Version difference data
----
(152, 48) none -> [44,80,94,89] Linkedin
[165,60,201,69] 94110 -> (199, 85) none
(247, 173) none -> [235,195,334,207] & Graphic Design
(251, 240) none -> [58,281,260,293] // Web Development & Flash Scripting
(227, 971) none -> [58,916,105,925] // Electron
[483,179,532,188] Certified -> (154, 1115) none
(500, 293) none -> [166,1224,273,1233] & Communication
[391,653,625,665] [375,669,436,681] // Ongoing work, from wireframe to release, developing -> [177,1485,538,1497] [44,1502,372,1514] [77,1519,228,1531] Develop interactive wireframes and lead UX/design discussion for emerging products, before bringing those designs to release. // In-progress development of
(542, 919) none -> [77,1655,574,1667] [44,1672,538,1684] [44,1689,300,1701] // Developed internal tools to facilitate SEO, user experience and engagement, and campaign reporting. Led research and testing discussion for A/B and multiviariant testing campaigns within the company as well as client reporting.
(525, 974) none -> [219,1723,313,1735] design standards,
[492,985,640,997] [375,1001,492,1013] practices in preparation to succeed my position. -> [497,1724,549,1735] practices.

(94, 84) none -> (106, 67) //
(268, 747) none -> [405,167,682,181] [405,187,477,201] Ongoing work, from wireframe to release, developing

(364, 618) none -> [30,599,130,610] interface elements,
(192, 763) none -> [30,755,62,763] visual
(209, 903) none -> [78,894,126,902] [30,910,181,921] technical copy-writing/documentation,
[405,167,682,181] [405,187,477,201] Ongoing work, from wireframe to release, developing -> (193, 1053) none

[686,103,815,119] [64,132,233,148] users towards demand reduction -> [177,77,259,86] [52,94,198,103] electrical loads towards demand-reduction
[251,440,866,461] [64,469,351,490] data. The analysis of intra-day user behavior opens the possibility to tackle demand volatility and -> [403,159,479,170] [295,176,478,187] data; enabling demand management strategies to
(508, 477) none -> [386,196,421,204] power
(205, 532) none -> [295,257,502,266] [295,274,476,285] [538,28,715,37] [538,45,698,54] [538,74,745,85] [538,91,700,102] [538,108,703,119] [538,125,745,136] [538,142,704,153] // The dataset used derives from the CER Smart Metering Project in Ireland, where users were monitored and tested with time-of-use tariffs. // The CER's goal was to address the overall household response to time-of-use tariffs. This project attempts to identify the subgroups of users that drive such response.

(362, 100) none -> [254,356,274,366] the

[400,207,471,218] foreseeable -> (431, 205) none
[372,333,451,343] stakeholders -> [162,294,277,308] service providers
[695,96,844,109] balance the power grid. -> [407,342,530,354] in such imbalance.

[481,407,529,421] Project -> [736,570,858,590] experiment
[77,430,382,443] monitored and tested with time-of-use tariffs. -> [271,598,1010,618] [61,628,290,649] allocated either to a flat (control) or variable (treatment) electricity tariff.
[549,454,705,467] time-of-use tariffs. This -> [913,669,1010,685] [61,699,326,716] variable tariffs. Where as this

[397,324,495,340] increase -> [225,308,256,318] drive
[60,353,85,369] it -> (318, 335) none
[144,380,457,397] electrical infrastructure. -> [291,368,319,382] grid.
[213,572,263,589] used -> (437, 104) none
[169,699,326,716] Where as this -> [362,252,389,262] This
----
> _REQUIREMENT_: Scan the entries for the word "electrical". Report each line that has it.

> _PROBLEM SOLUTION_:
[686,103,815,119] [64,132,233,148] users towards demand reduction -> [177,77,259,86] [52,94,198,103] electrical loads towards demand-reduction
[144,380,457,397] electrical infrastructure. -> [291,368,319,382] grid.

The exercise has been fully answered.